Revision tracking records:
* * * *
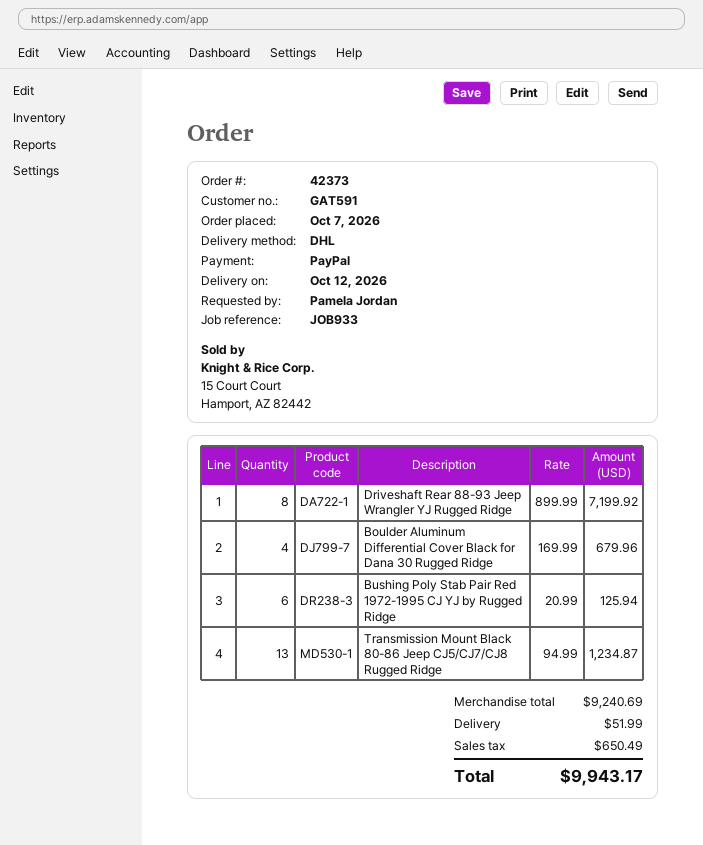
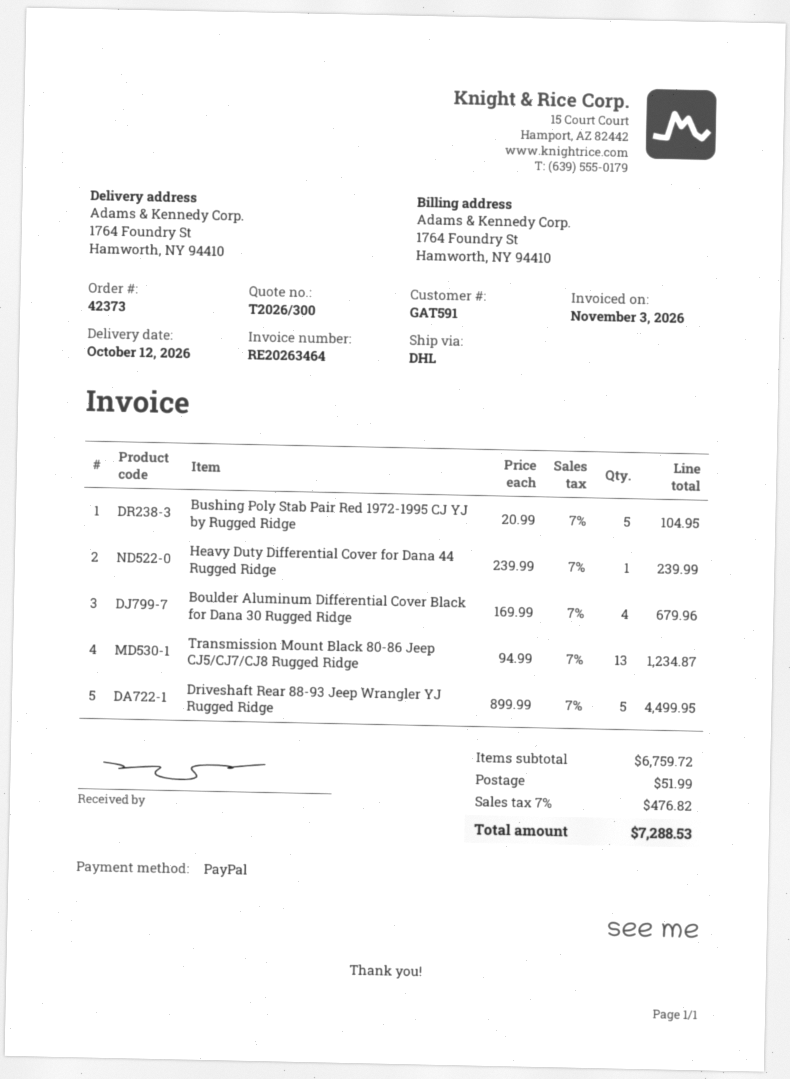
Driveshaft Rear 88-93 Jeep Wrangler YJ Rugged Ridge: 8 x 899.99 = 7199.92 -> 5 x 899.99 = 4499.95
Bushing Poly Stab Pair Red 1972-1995 CJ YJ by Rugged Ridge: 6 x 20.99 = 125.94 -> 5 x 20.99 = 104.95
Heavy Duty Differential Cover for Dana 44 Rugged Ridge: none -> 1 x 239.99 = 239.99
subtotal: 9240.69 -> 6759.72
tax: 650.49 -> 476.82
total: 9943.17 -> 7288.53

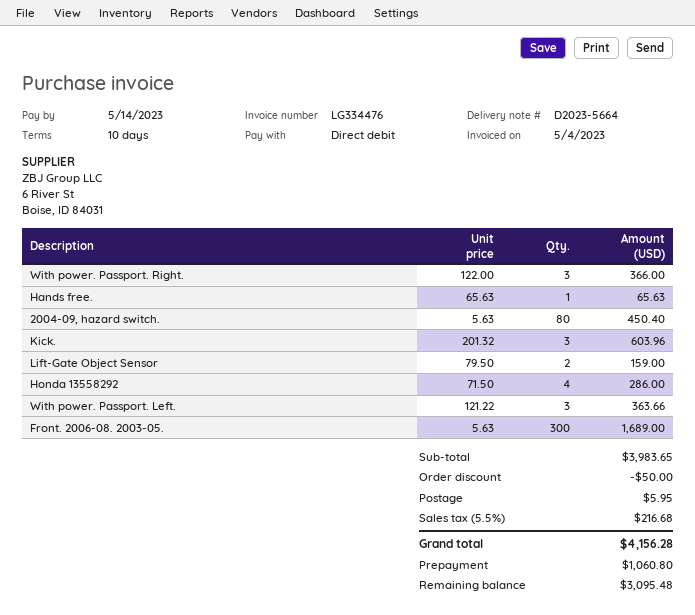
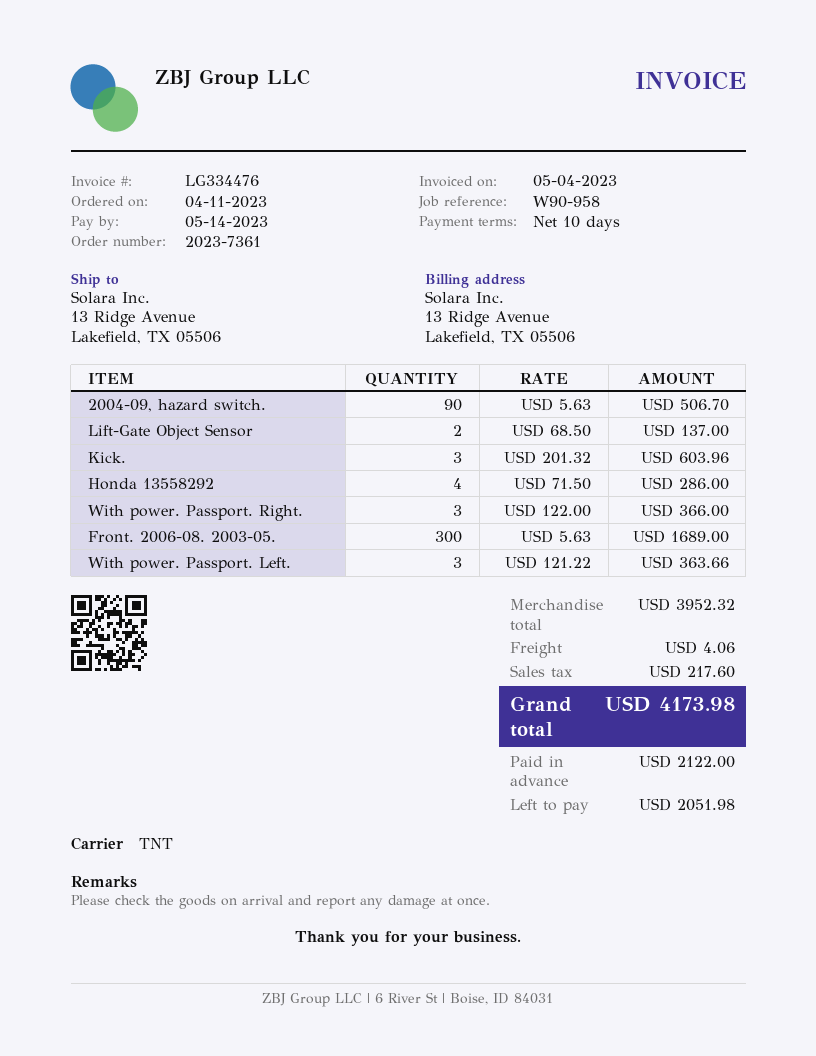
Hands free.: 1 x 65.63 = 65.63 -> none
2004-09, hazard switch.: 80 x 5.63 = 450.40 -> 90 x 5.63 = 506.70
Lift-Gate Object Sensor: 2 x 79.50 = 159.00 -> 2 x 68.50 = 137.00
subtotal: 3983.65 -> 3952.32
discount: 50.00 -> none
shipping: 5.95 -> 4.06
tax: 216.68 -> 217.60
total: 4156.28 -> 4173.98
deposit: 1060.80 -> 2122.00
balance: 3095.48 -> 2051.98

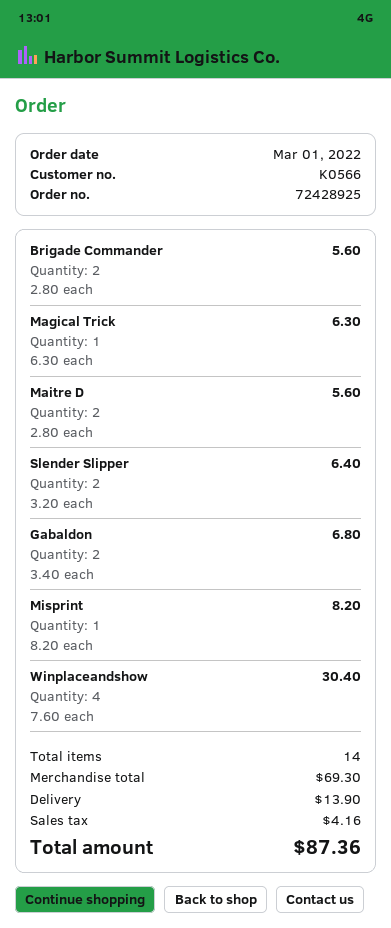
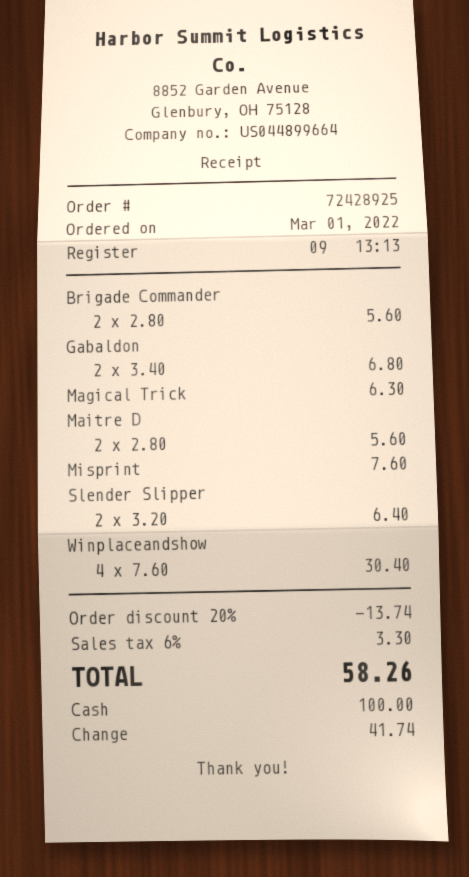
Misprint: 1 x 8.20 = 8.20 -> 1 x 7.60 = 7.60
discount: none -> 20% = 13.74
shipping: 13.90 -> none
tax: 4.16 -> 3.30
total: 87.36 -> 58.26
* * * *
The lines above should be transcribed exactly, with every image removed.

TASK RESULT =>
Driveshaft Rear 88-93 Jeep Wrangler YJ Rugged Ridge: 8 x 899.99 = 7199.92 -> 5 x 899.99 = 4499.95
Bushing Poly Stab Pair Red 1972-1995 CJ YJ by Rugged Ridge: 6 x 20.99 = 125.94 -> 5 x 20.99 = 104.95
Heavy Duty Differential Cover for Dana 44 Rugged Ridge: none -> 1 x 239.99 = 239.99
subtotal: 9240.69 -> 6759.72
tax: 650.49 -> 476.82
total: 9943.17 -> 7288.53

Hands free.: 1 x 65.63 = 65.63 -> none
2004-09, hazard switch.: 80 x 5.63 = 450.40 -> 90 x 5.63 = 506.70
Lift-Gate Object Sensor: 2 x 79.50 = 159.00 -> 2 x 68.50 = 137.00
subtotal: 3983.65 -> 3952.32
discount: 50.00 -> none
shipping: 5.95 -> 4.06
tax: 216.68 -> 217.60
total: 4156.28 -> 4173.98
deposit: 1060.80 -> 2122.00
balance: 3095.48 -> 2051.98

Misprint: 1 x 8.20 = 8.20 -> 1 x 7.60 = 7.60
discount: none -> 20% = 13.74
shipping: 13.90 -> none
tax: 4.16 -> 3.30
total: 87.36 -> 58.26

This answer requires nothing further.